Okay, so you'll remember from the ends of the last lecture that we were looking at the way in which the doctrine of precedent works in the Supreme Court. When it was the House of Lords, it was bound by its previous decisions up until 1966. So you'll remember that up until ’66, the London Tramways case said that the House of Lords bound itself. Then in 1966 we have the practice statement from Lord Gardner. He said that the House of Lords could depart from its own previous decisions when it's appeared right to do so. Now the question for today is: how does that work in the Court of Appeal? Well, the short answer is it doesn't. The Court of Appeal has its own set of rules in which it works out whether it can depart from its own previous decisions and not whether it's bound by its previous decisions. And the key case to consider today are the principles that arose from Young and Bristol Aeroplane Company, which goes back to 1944.

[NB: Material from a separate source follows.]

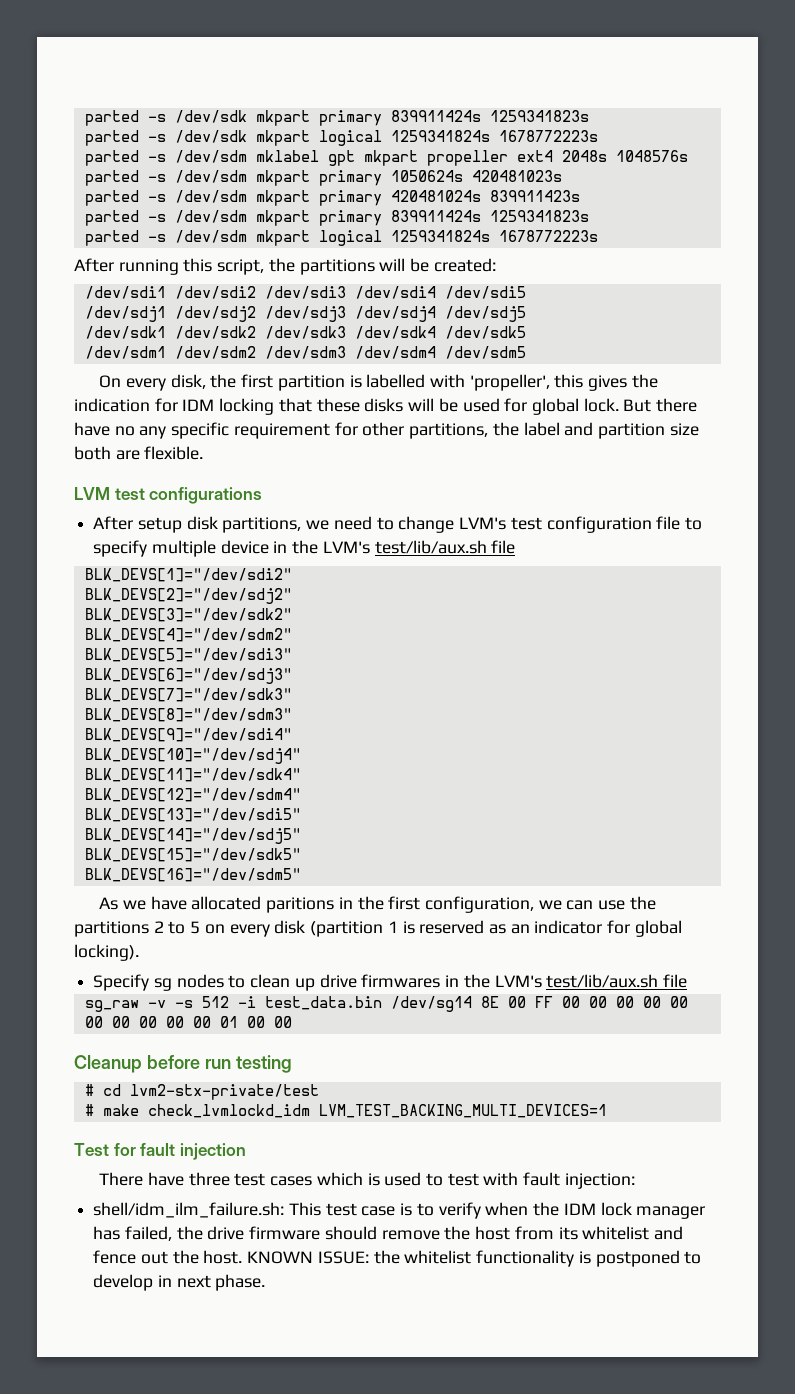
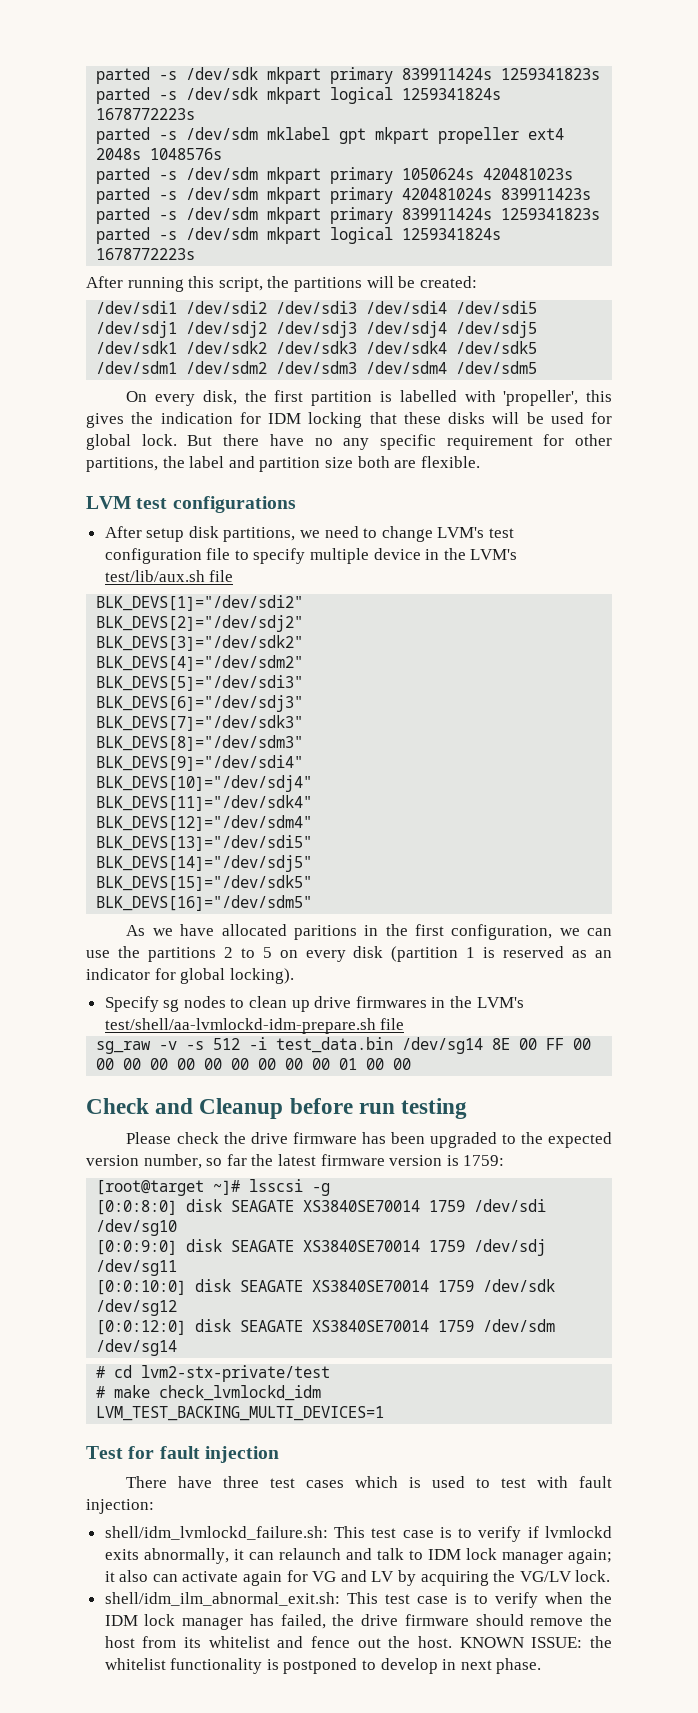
[546,974,659,988] test/lib/aux.sh -> [104,1018,376,1034] test/shell/aa-lvmlockd-idm-prepare.sh
(292, 1022) none -> [86,1098,194,1114] Check and
(292, 1064) none -> [126,1132,612,1148] [86,1154,505,1169] [96,1179,331,1196] [96,1199,547,1215] [96,1219,178,1236] [96,1239,547,1256] [96,1259,178,1276] [96,1279,556,1295] [96,1299,178,1316] [96,1319,556,1335] [96,1339,178,1356] // Please check the drive firmware has been upgraded to the expected version number, so far the latest firmware version is 1759: // [root@target ~]# lsscsi -g // [0:0:8:0] disk SEAGATE XS3840SE70014 1759 /dev/sdi /dev/sg10 // [0:0:9:0] disk SEAGATE XS3840SE70014 1759 /dev/sdj /dev/sg11 // [0:0:10:0] disk SEAGATE XS3840SE70014 1759 /dev/sdk /dev/sg12 // [0:0:12:0] disk SEAGATE XS3840SE70014 1759 /dev/sdm /dev/sg14
[93,1202,285,1218] shell/idm_ilm_failure.sh: -> [104,1526,613,1542] [104,1548,612,1564] [104,1570,611,1586] [104,1592,340,1606] shell/idm_lvmlockd_failure.sh: This test case is to verify if lvmlockd exits abnormally, it can relaunch and talk to IDM lock manager again; it also can activate again for VG and LV by acquiring the VG/LV lock. // shell/idm_ilm_abnormal_exit.sh:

In this one the Court of Appeal considered whether it was bound by its previous decisions and it decided that it normally was, but came up with three exceptions. The first of which is where its own decisions conflict with each other. The second is if the previous decision has been overruled by the House of Lords (now the Supreme Court), essentially if a higher Court had said something differently and a previous decision has been overruled. Or finally, if a previous decision has been made per incuriam - don't worry about the Latin there, we'll come on later on to explain what that means in detail. Essentially, it means “wrongly, carelessly”, but part with that for the time being, we'll come back to it in a minute.
So, the first of these exceptions then is where its own previous decisions conflict. Now, you may ask yourself, “Well, how can that happen? Surely the Court of Appeal knows what it's done before and it should be consistent.” Sometimes it doesn't happen like that – the court may be just blissfully unaware of the decision in the earlier case, maybe a very, very recent case. Or, the second case might’ve distinguished the first one. It might have decided that the material facts were different and, as such, the application of the second case or the first case wasn't the same. You'll remember that from when we looked at the ratio of the case and what that meant in earlier lectures. So, there can be situations in which previous decisions of the Court of Appeal conflict with each other.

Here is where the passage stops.